__ASSIGNED TASK__
Retype only what runs from the beginning of the data through the line with "monospace -> none;"; please omit the pictures and keep every line exact.
┌──
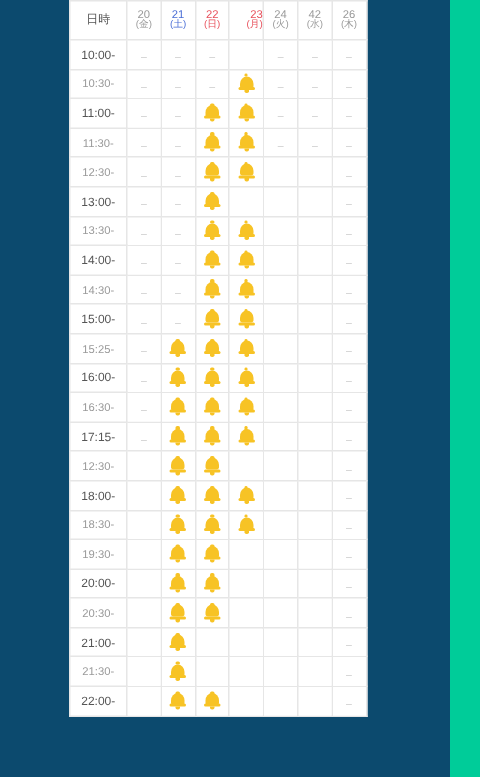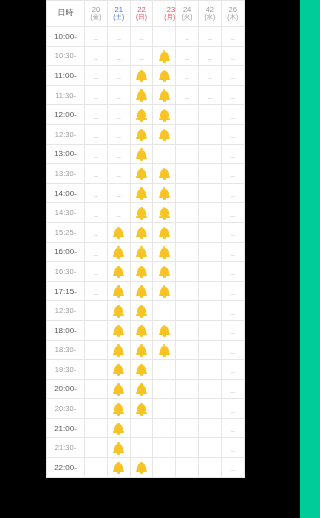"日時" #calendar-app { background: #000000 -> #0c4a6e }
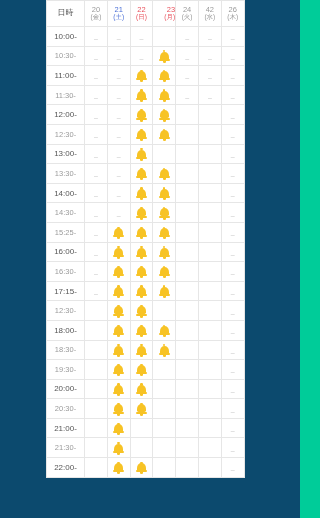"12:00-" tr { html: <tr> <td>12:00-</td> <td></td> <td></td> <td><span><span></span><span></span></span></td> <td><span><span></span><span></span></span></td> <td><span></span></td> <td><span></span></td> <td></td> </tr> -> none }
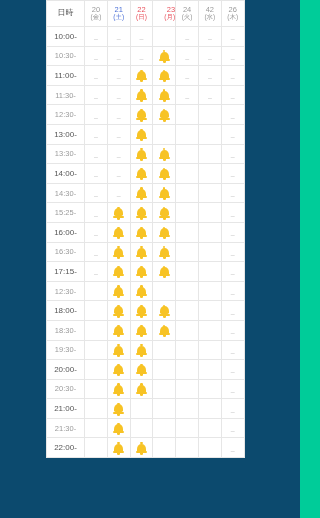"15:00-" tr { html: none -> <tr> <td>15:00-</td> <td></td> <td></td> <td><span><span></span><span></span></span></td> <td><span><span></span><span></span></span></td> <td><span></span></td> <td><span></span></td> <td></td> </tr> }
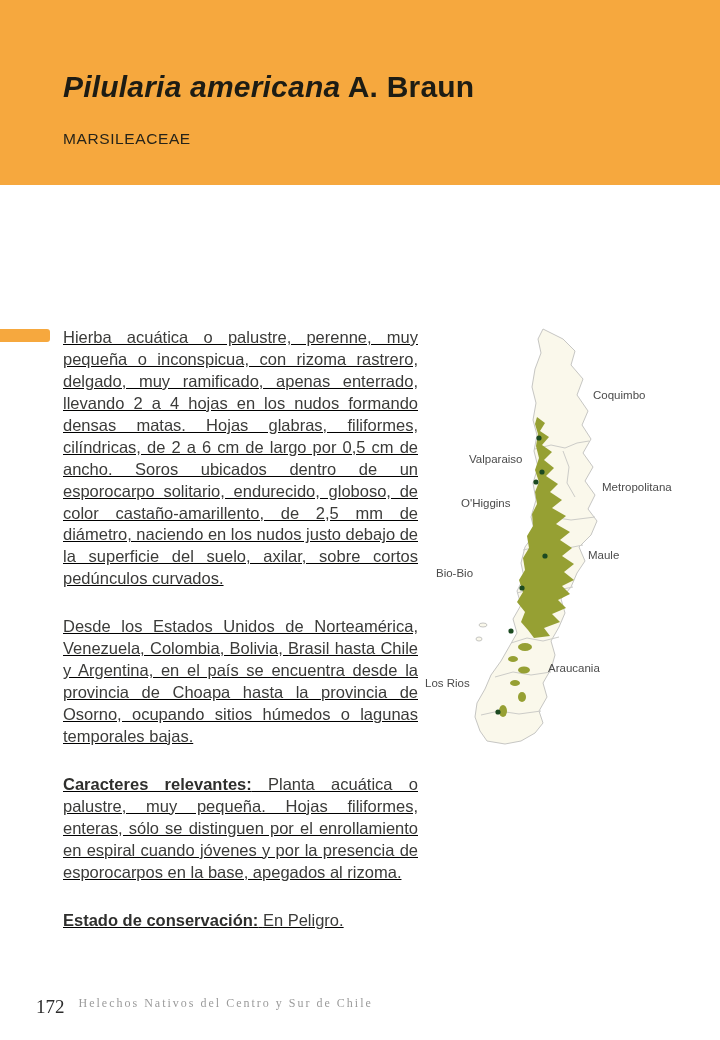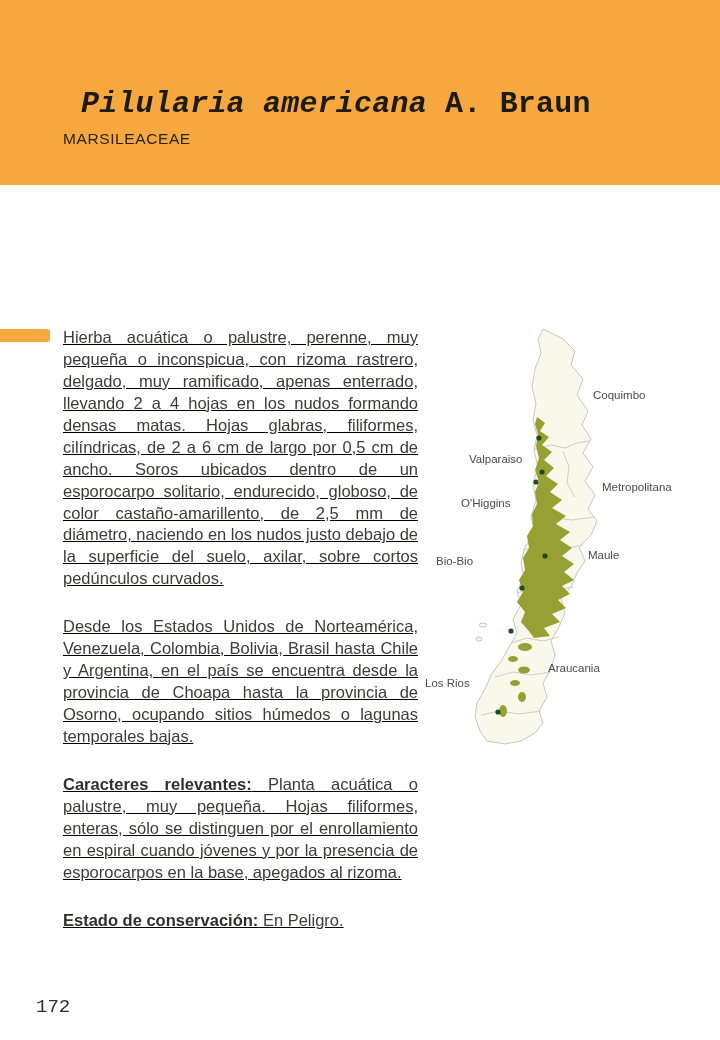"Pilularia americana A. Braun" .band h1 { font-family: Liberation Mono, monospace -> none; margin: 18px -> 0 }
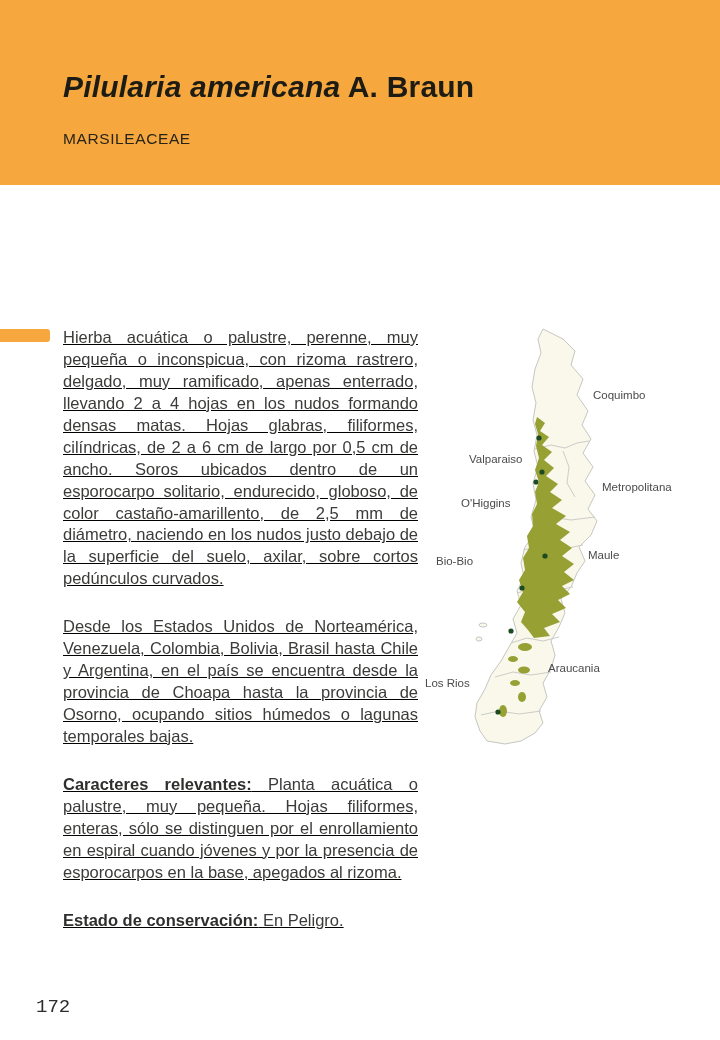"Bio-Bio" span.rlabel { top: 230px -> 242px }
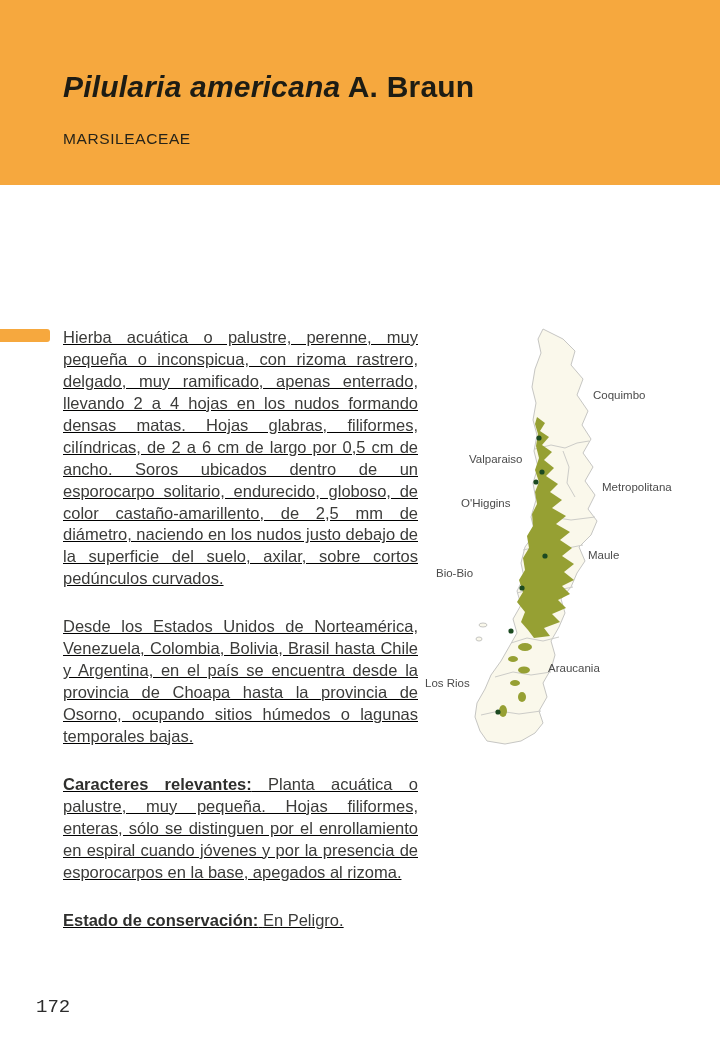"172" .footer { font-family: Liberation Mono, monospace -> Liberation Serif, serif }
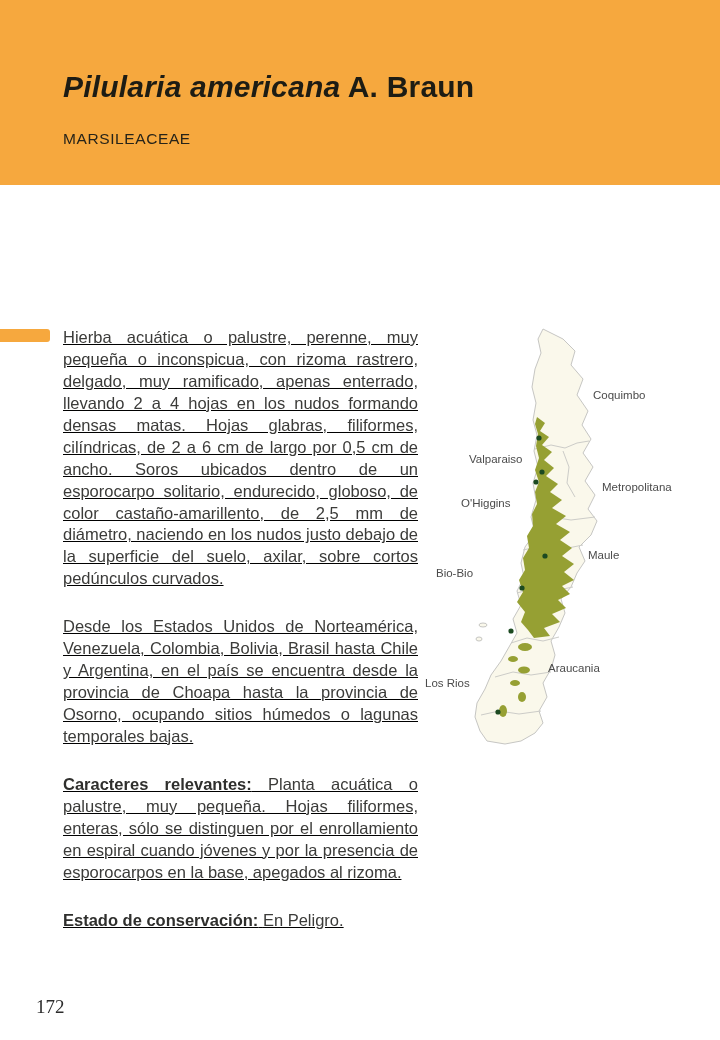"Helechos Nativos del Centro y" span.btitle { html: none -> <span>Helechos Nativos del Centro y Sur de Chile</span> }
└──
__TASK RESPONSE__
"日時" #calendar-app { background: #000000 -> #0c4a6e }
"12:00-" tr { html: <tr> <td>12:00-</td> <td></td> <td></td> <td><span><span></span><span></span></span></td> <td><span><span></span><span></span></span></td> <td><span></span></td> <td><span></span></td> <td></td> </tr> -> none }
"15:00-" tr { html: none -> <tr> <td>15:00-</td> <td></td> <td></td> <td><span><span></span><span></span></span></td> <td><span><span></span><span></span></span></td> <td><span></span></td> <td><span></span></td> <td></td> </tr> }
"Pilularia americana A. Braun" .band h1 { font-family: Liberation Mono, monospace -> none; margin: 18px -> 0 }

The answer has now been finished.